Linux kernel fork for Windows compatibility

Longene (龙井) is a Linux-based operating system kernel intended to be binary compatible with application software and device drivers made for Microsoft Windows and Linux. As of 1.0-rc2, it consists of a Linux kernel module implementing aspects of the Windows kernel and a modified Wine distribution designed to take advantage of the more native interface. Longene is written in the C programming language and is free and open source software. It is licensed under the terms of the GNU General Public License version 2 (GPLv2).

Although the project is in the alpha stage of development as of 2015, many Windows programs already work well.

Its official website was gone in August, but was restored in 2019. Meanwhile, the source code remains available on GitHub.

==Features==
Longene aims to add all Windows kernel mechanisms, including system calls, Windows Registry, Windows Driver Model, Deferred Procedure Call, and others, into the Linux kernel to form a new kernel. The new kernel will allow both Linux and Windows applications and device drivers to work without virtualization or emulation. In order to prevent bloating, if a function is available in both the ReactOS and Linux kernel, the Linux implementation is used. Functions are implemented using Linux loadable kernel modules, so they can be loaded and unloaded easily.

Longene has two sets of system calls and their corresponding tables: a Windows syscall set and a Linux syscall set. Windows applications call the syscall table via software interrupt "int 0x2e". Linux applications call the syscall table via "int 0x80".
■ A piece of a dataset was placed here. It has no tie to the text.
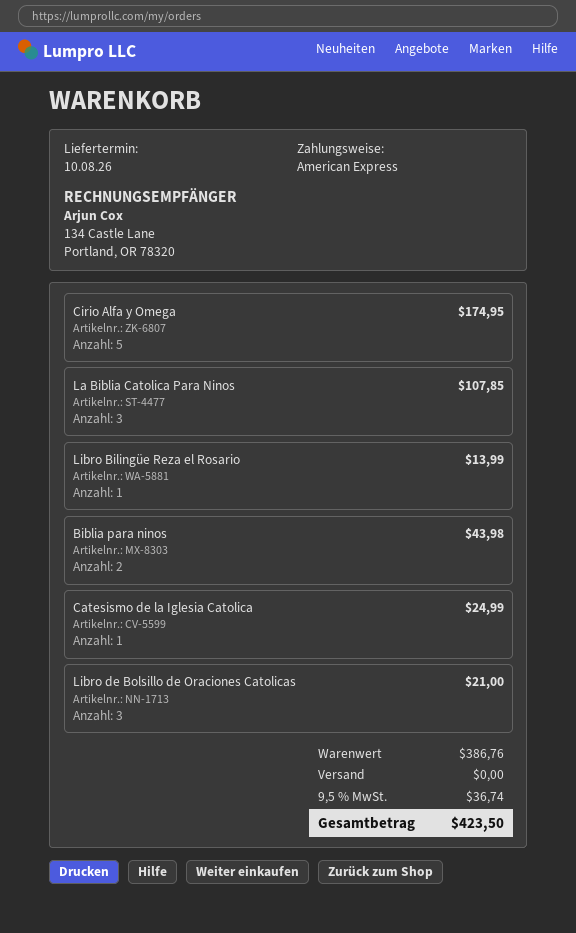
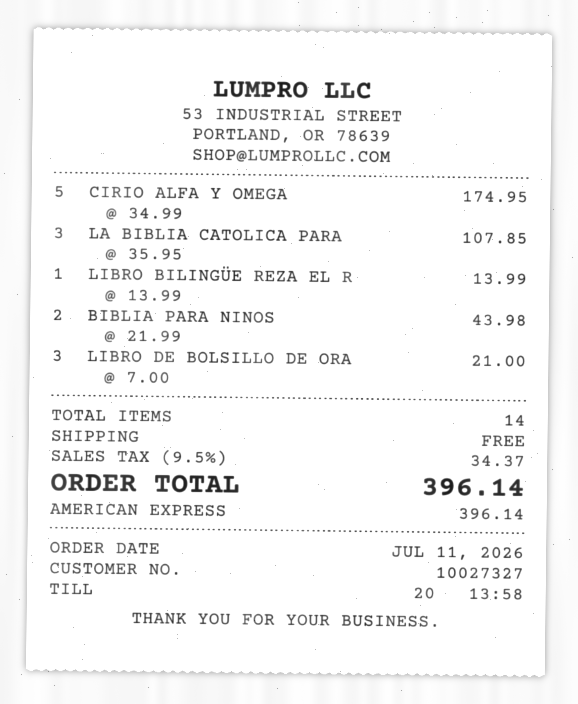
Catesismo de la Iglesia Catolica: 1 for 24.99 -> none
tax: 9.5% = 36.74 -> 9.5% = 34.37
total: 423.50 -> 396.14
The Longene project does not develop the Windows and the Linux userland libraries. Those libraries are offered by others projects, such as Wine, ReactOS, GNU, and NDISwrapper.

==Development==
In September 2005, the Longene project gained sponsorship from Insigma Technology (浙大网新), a China-based IT consulting corporation. The project leader, Decao Mao (毛德操), proposed the idea and route of the Longene. He wrote a series of articles about the market, the intellectual property rights and the techniques to explain why people needed the project and how to implement the Longene. The articles Mao wrote were then compiled to form the white paper of the project.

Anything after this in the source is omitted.